GIVEN DATA:
━━━━━━━━
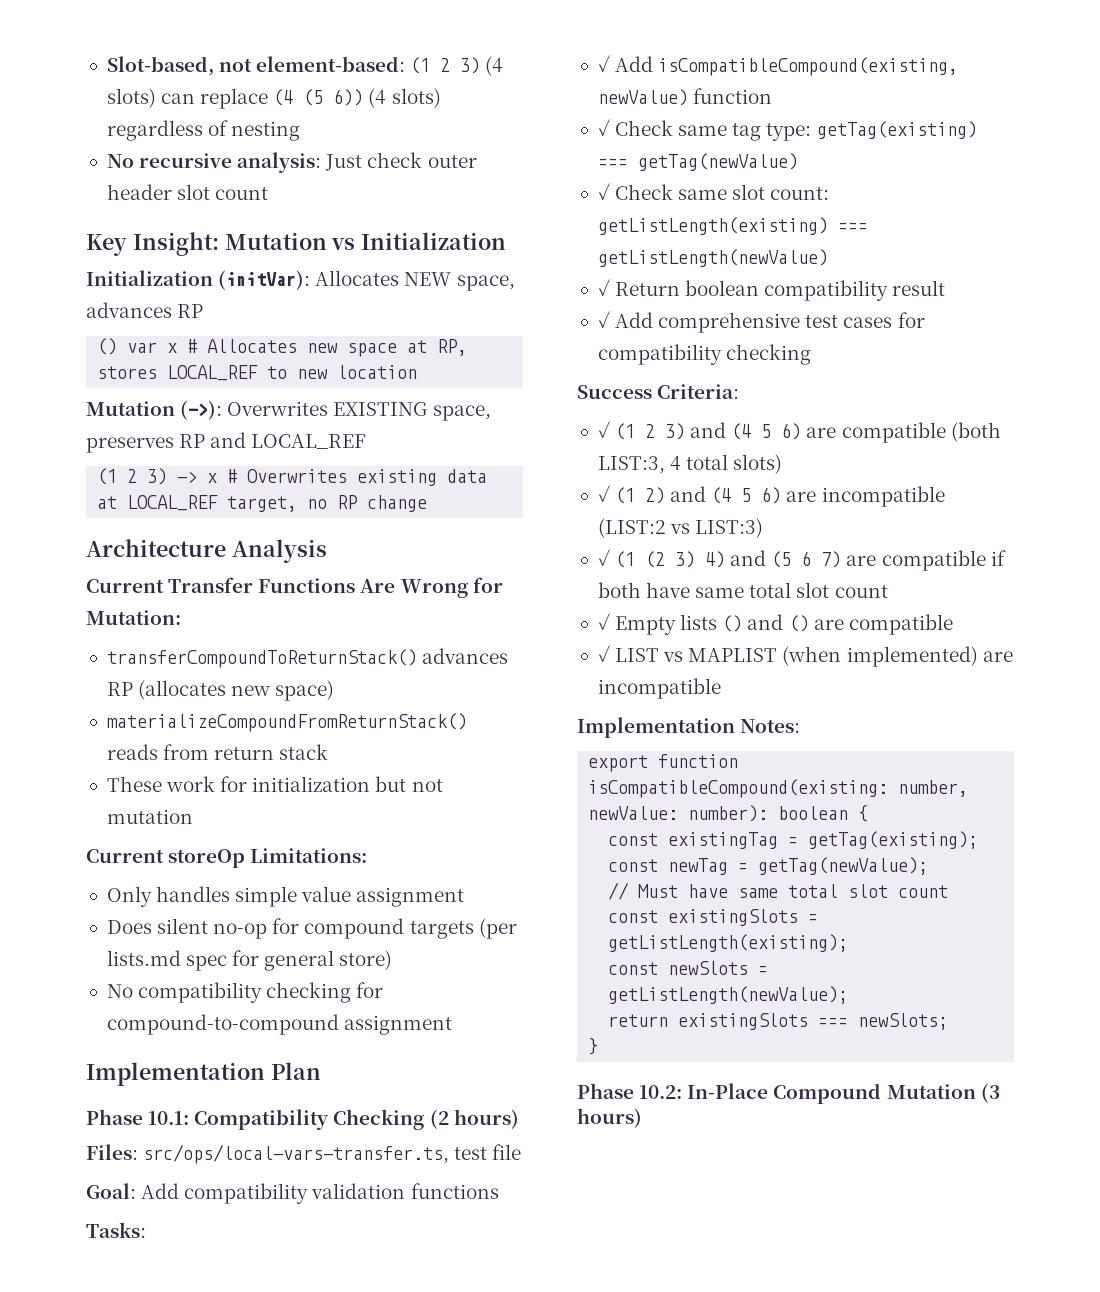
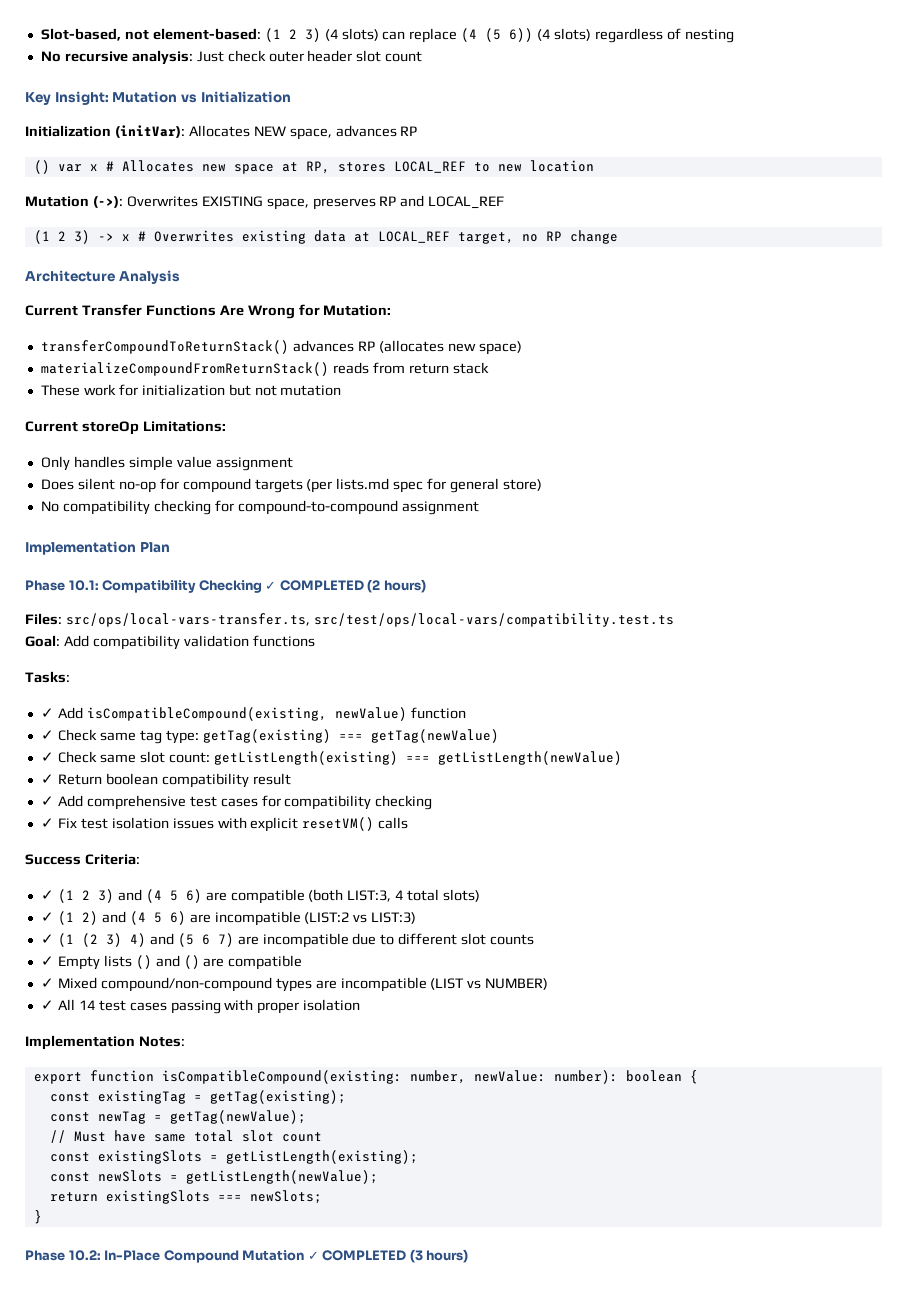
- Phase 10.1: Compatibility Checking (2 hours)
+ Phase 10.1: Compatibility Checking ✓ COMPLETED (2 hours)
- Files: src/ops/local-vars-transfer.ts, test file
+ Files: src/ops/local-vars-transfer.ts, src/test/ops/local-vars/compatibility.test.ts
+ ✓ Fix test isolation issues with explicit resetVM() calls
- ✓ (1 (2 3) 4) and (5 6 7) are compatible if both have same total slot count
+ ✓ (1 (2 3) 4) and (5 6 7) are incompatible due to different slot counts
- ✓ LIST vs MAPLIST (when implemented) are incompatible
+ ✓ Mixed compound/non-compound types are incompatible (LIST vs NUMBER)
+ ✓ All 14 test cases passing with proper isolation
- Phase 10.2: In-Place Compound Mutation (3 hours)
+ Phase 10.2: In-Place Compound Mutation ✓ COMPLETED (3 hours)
━━━━━━━━
DIRECTIONS FOR THIS TASK: From the entries, report every line in which the string "hours" occurs.

WRITTEN ANSWER:
- Phase 10.1: Compatibility Checking (2 hours)
+ Phase 10.1: Compatibility Checking ✓ COMPLETED (2 hours)
- Phase 10.2: In-Place Compound Mutation (3 hours)
+ Phase 10.2: In-Place Compound Mutation ✓ COMPLETED (3 hours)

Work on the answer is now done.